Few people who’ve ever dealt with language have been spared from hearing the linguistic myth about the Eskimo language having a few dozen (or, according to some bold sources, up to a hundred) words for snow. Upon hearing this mindboggling and deeply wrong linguistic claim, non-Eskimo speakers, struck with awe at the number of conceptual distinctions Eskimos can allegedly encode into their vocabulary, scornfully frown at the pathetically all-inclusive English snow. Eskimo speakers, in turn, are most likely struck by their incapability to identify those dozens of words for snow in their own language.
I was reminded of this linguistic hoax by a blog post where an intriguing classification of languages caught my eye. The author, Doug McGowan, divided languages into high-res(olution) and low-res(olution), meaning languages that make a lot of distinctions and those that don’t, respectively. Having learned that there was no Eskimo conceptualization of snow that English wouldn’t know how to express, I wondered: “Is this division real? What aspects of language does it apply to? And how does it matter to localization?”
Sound inventory and phonological resolution
Different languages have different numbers of sounds (called phonemes), ranging from a total of 11 (Rotokas) to more than 110 (!Xóõ). The question is: does a language with 11 phonemes have a lower phonological resolution than a language with 100? The answer is: probably yes. The next question is: does it matter?
Speakers of a phonologically low-res language would hardly ever reach a stage when they cannot coin new words because they ran out of sounds. Language has numerous ways to compensate for a limited phonemic inventory (tone, stress, vowel length and other exotic tricks). Plus, one can always add yet another sound to an already existing word and create a new one. So, speakers of those low-res languages shouldn’t be all too worried.
Does phonorogical lesorution cause tloubles?
Phonological resolution starts causing trouble only when a speaker of a language that does not make a given phonological distinction attempts to pronounce a word from a language that does make the distinction. Think of the English words “belly” and “berry”, which sound the same in Japanese since Japanese does not distinguish between /r/ and /l/.

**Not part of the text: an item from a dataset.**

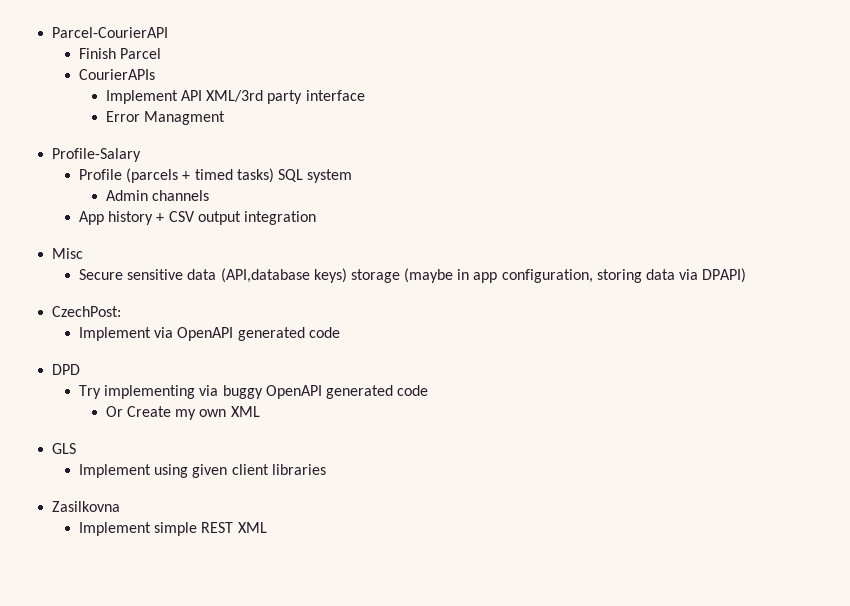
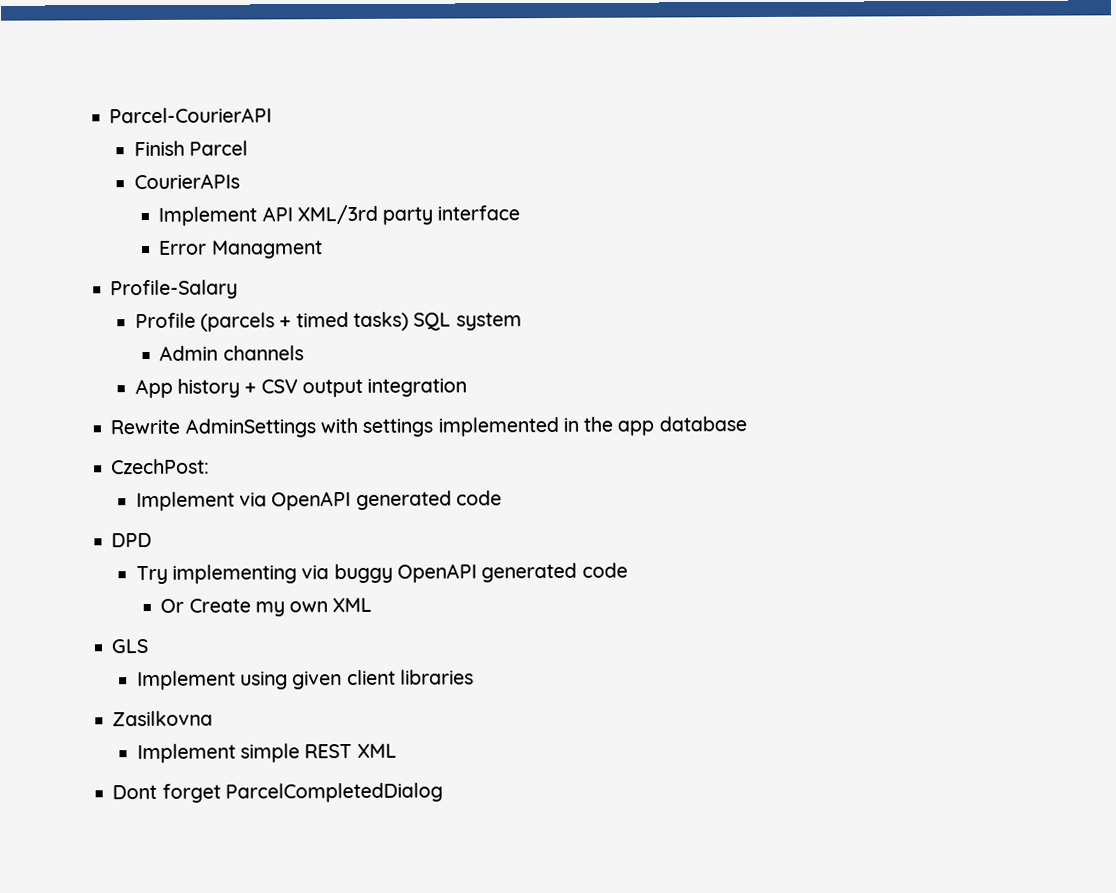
- Misc
- Secure sensitive data (API,database keys) storage (maybe in app configuration, storing data via DPAPI)
+ Rewrite AdminSettings with settings implemented in the app database
+ Dont forget ParcelCompletedDialog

Simplifying the picture a bit, the problem arises only in the direction from a high-res language with more phonological distinctions (having both sounds /r/ and /l/) to a low-res language with fewer distinctions (lacking one of the two sounds or having one sound for both “r/l”).
From a localization point of view, the problem surfaces exclusively when non-English speakers try to pronounce an English brand name. So, stick to those 11 sounds of Rotokas when coining the name of your next product, and chances are that the majority of your international customers will pronounce it in a recognizable way.
Lexical inventory and conceptual resolution
Different languages have different word inventories, the understanding of which is pretty intuitive. Speaking of Inuits (Eskimos) again, they may indeed have more than the average number of words for snow, spending their lives in the blizzard-swept Artic, while Arab nomads in the Sahara may have just one word for snow, naturally reflecting their environment and things that matter.
Strikingly, Arabic has just one word for sand, too, but allegedly quite a few words for camel. Similarly, English has a whole lot of words for horse reflecting different breeds, ages, colors, etc.; and each one of us has a plethora of words for different fonts on our PCs, making me wonder about our environment and the things that matter to us.
The in-laws problem
In any case, differences in lexical inventories lead to a very tangible, frequent and hard-to-crack problem: how to translate a word from a “low-res” language into a language that makes more fine-grained conceptual distinctions?
For instance, the 2-in-1 English kinship term mother-in-law has distinct Bulgarian translations depending on whether it is a “husband’s mother” or a “wife’s mother”. Without any context, the correct translation is impossible to figure out. The problem can only be alleviated by providing extensive comments about the meaning of the English word, but then again, can a native-English source writer know that in some language out there it matters whether a female relative is the mother of a wife or of a husband, not to mention the knowledge of whether a camel is a “she-camel that gives birth only to male offspring”…and comment on it?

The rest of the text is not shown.